“The Night Won’t Wait” is a book of poetry by Kaustabh Kashyap, and the poems in this collection delve into various themes encompassing the Covid-19 pandemic and its impacts.
The book is subtitled ‘Glimpses of the Great Pause’, as it deals with the Great Pause, as the Covid-19 pandemic has been described by many.
These contemporary poems are universal in the sense that they raise fundamental questions about our entire species, taking the pandemic as a take-off point.
Read two poems that have been excerpted from the book below.

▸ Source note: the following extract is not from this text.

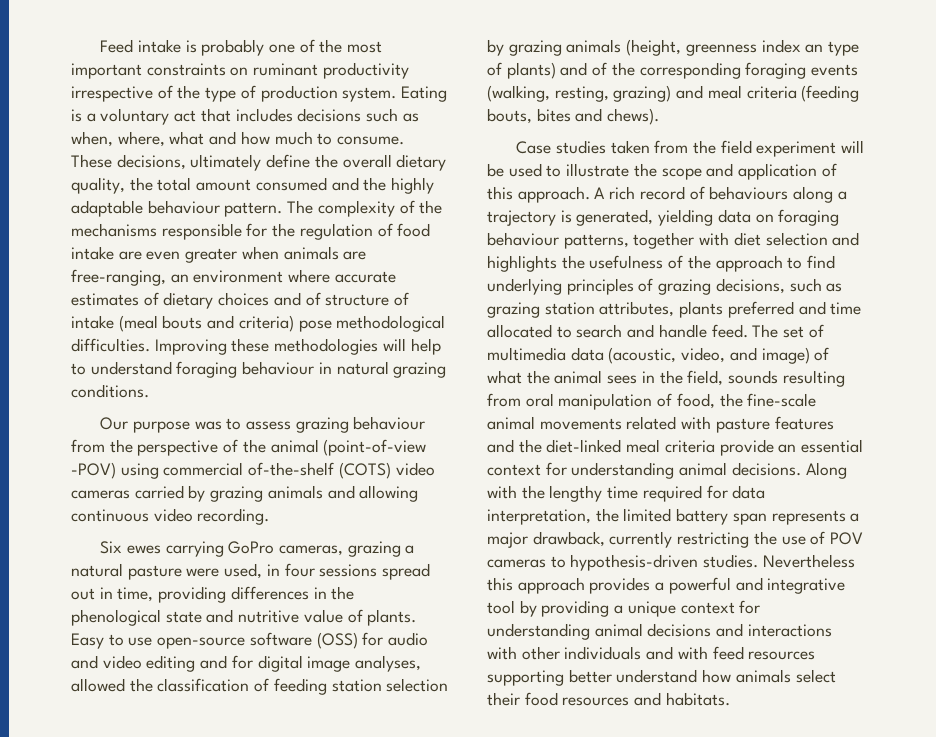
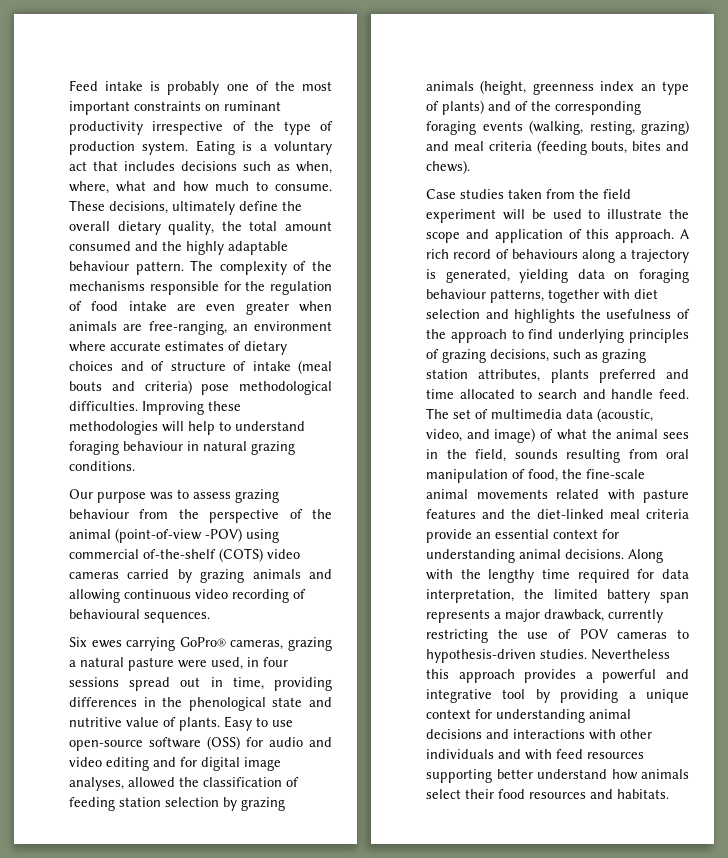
- Our purpose was to assess grazing behaviour from the perspective of the animal (point-of-view -POV) using commercial of-the-shelf (COTS) video cameras carried by grazing animals and allowing continuous video recording.
+ Our purpose was to assess grazing behaviour from the perspective of the animal (point-of-view -POV) using commercial of-the-shelf (COTS) video cameras carried by grazing animals and allowing continuous video recording of behavioural sequences.
- Six ewes carrying GoPro cameras, grazing a natural pasture were used, in four sessions spread out in time, providing differences in the phenological state and nutritive value of plants.
+ Six ewes carrying GoPro® cameras, grazing a natural pasture were used, in four sessions spread out in time, providing differences in the phenological state and nutritive value of plants.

Editor’s Note: The poem “Retreat”, the opening poem of this poetry collection, is about life in all quarters coming to a stand-still, and all manmade institutions halting under the weight of the pandemic. It closes with a rumination of spring as it is unable to instil any sense of rejuvenation. The poem “Saying it Round the Other Way” is a meditation on the role language plays in maintaining humane relations in society. Euphemisms go a long way at being agreeable while talking about something disagreeable or stigmatized, and the more dexterous one is with language, the better one will be at such scenarios. However, to what end this dexterity is put depends on the user of the language. A love of language does not always result in a language of love.
Fear beats its dense wings like clockwork.

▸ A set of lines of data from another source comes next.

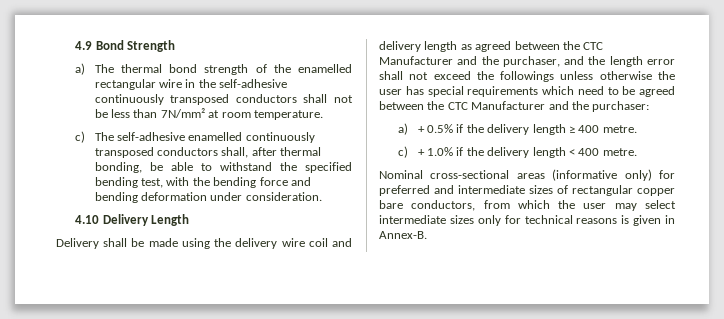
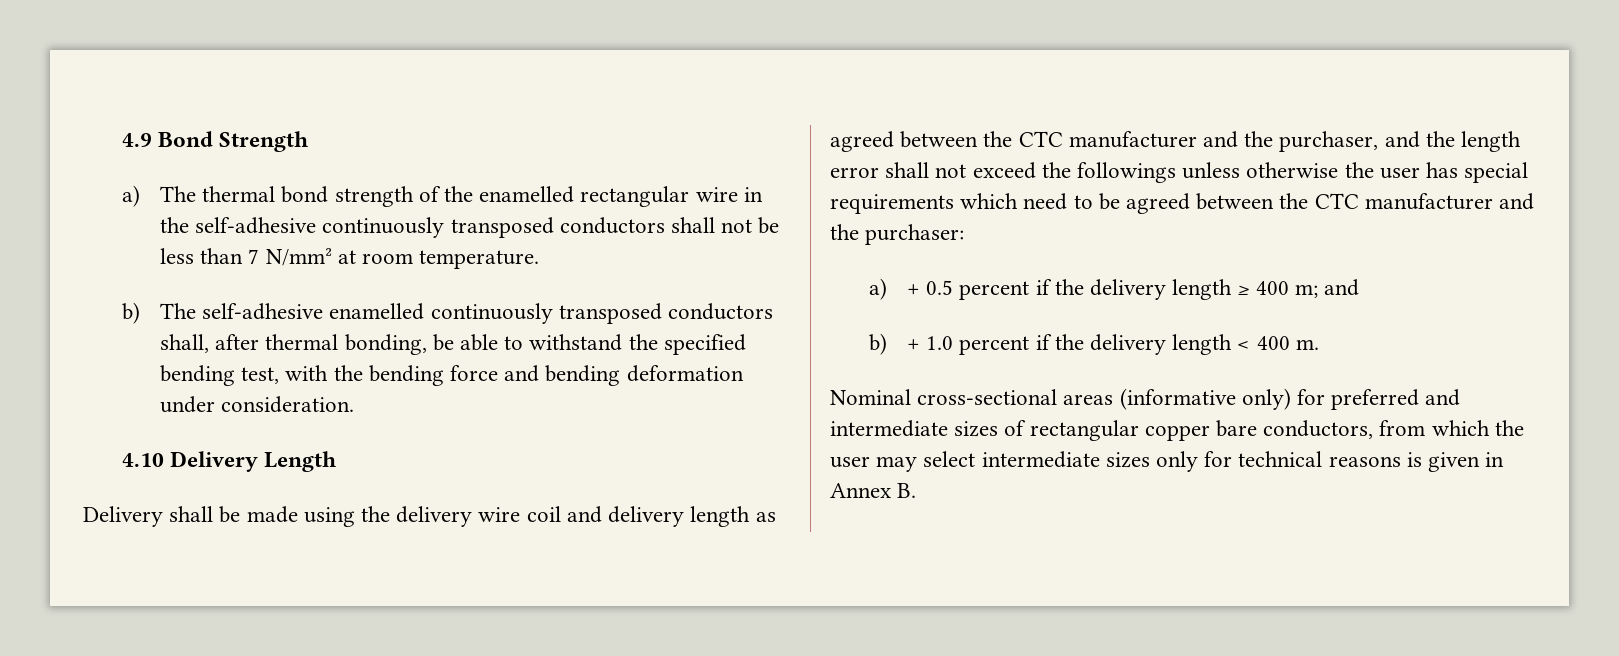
- a) The thermal bond strength of the enamelled rectangular wire in the self-adhesive continuously transposed conductors shall not be less than 7N/mm² at room temperature.
+ a) The thermal bond strength of the enamelled rectangular wire in the self-adhesive continuously transposed conductors shall not be less than 7 N/mm² at room temperature.
- c) The self-adhesive enamelled continuously transposed conductors shall, after thermal bonding, be able to withstand the specified bending test, with the bending force and bending deformation under consideration.
+ b) The self-adhesive enamelled continuously transposed conductors shall, after thermal bonding, be able to withstand the specified bending test, with the bending force and bending deformation under consideration.
- Delivery shall be made using the delivery wire coil and delivery length as agreed between the CTC Manufacturer and the purchaser, and the length error shall not exceed the followings unless otherwise the user has special requirements which need to be agreed between the CTC Manufacturer and the purchaser:
+ Delivery shall be made using the delivery wire coil and delivery length as agreed between the CTC manufacturer and the purchaser, and the length error shall not exceed the followings unless otherwise the user has special requirements which need to be agreed between the CTC manufacturer and the purchaser:
- a) + 0.5% if the delivery length ≥ 400 metre.
- c) + 1.0% if the delivery length < 400 metre.
+ a) + 0.5 percent if the delivery length ≥ 400 m; and
+ b) + 1.0 percent if the delivery length < 400 m.
- Nominal cross-sectional areas (informative only) for preferred and intermediate sizes of rectangular copper bare conductors, from which the user may select intermediate sizes only for technical reasons is given in Annex-B.
+ Nominal cross-sectional areas (informative only) for preferred and intermediate sizes of rectangular copper bare conductors, from which the user may select intermediate sizes only for technical reasons is given in Annex B.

Pulling out our tenuous wicks it shoves us into oblivion.
Like unfinished charades we peek from the dark.
Tireless factories and workshops stoop and snap like branches
conceding to the contagious wind’s blows.
Theatres and malls kill time
in impatience, counting empty hours like umbrellas left out in the rain.
In once prosperous cities
mothers weep about their blossoms, blooming or withering elsewhere.
Their husbands are night-skies of insomnia
drowning in pending loans and customs
at 3 am.
Children stain their pillows with sweaty nightmares,
kicking footballs with their half-asleep limbs.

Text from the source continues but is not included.